Of course, women in academia aren't the only ones getting short shrift in the media. The 2013 report of the Women’s Media Center found that men in all fields were “far more likely” than women to be quoted in newspapers, television, and radio — even on topics on which you'd think we'd have the edge, like abortion, birth control, and women’s rights. (Women fare particularly poorly in politics coverage: Only 18 percent of sources quoted about the 2012 election on TV were female.)
According to journalists in Graydon’s study, though, they're not to blame that their sources are so skewed: They say the women they contact are much more likely than men to deflect their queries by insisting that they’re not qualified to comment.
“A male expert will rarely if ever say the words, ‘I’m not the best person’,” said Graydon. “Not because he always thinks that he is, but because he knows that he knows more than the majority of readers or listeners or viewers and, yes, he has a Ph.D, he has 10 years' experience in the field, and yes, of course he will comment.”
As much as I’d like to think this is just an excuse based on the old women-are-less confident cliché, my experience of asking academics how they would explain the under-representation of their female colleagues in the media suggested there's at least some truth to it.

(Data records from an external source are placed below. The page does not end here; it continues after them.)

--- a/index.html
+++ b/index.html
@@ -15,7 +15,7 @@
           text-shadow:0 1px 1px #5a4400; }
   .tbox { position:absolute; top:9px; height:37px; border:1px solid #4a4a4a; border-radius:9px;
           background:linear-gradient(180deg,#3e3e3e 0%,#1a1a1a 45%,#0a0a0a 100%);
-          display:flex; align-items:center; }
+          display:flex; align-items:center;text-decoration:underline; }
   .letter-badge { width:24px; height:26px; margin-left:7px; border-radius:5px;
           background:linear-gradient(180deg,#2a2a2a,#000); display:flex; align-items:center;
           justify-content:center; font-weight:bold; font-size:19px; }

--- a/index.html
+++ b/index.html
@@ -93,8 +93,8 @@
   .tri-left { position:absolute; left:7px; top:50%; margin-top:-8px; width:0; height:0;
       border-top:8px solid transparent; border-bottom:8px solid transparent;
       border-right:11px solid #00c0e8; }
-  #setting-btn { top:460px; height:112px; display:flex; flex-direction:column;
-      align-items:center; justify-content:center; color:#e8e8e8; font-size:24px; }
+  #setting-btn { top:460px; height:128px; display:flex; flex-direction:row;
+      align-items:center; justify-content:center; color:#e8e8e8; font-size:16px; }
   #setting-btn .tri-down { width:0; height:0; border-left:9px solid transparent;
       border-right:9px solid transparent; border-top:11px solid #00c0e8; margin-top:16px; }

Most tellingly, one woman I contacted for this article — who holds a PhD and teaches at an Ivy League university — told me she didn’t think she was qualified to be interviewed: “I don’t know if I am the right candidate for this theme,” she wrote in an email. “I think the other female academics you emailed have greater opportunities to be exposed (their work and their talents) to a public and academic arena.”
“I am fairly convinced that the 'I am not the best person' syndrome makes up at least part of the explanation,” said Oxford anthropologist Dr. Elizabeth Ewart. “It fits with the stats that show that women with identical qualifications to their male colleagues are less likely to apply for promotions.” Ewart also pointed out, though, that there might actually be fewer female experts: Although there are roughly equal numbers of male and female academics, “As you move up the hierarchy into upper-level academics, you might find that there are fewer women.”
Dr. Lisa Bendall, a Fellow of Aegean Prehistory at Oxford, suggested that women might be reluctant to talk to journalists because they have more constraints on their time — an unintended consequence of affirmative action measures meant to help them.
“The real reason I don't get involved in media more is simply time,” said Bendall. “I'd love to be more involved, but I have too much work.”
True of most academics, surely, but how does this relate to gender?
“There are interesting reports about women in academia being somewhat more burdened,” she explained. “Women get put on more committees since there should be equal representation, but if there are fewer women around then that means more work for those individuals sitting on committees.”
Dr. Jackie Waldren, who helped design the Gender Theories course at Oxford, suggests old-fashioned discrimination may play a role, particularly in academic journals where “old-school connections and attitudes may exclude women's research.”
Another possibility is that gender problems start in the newsroom. According to the 2012 OpEd Project Byline Report, in 2012, men made up 63 percent of newsroom employees and wrote 80 percent of op-eds in traditional print media. But there just can't be bias there, right?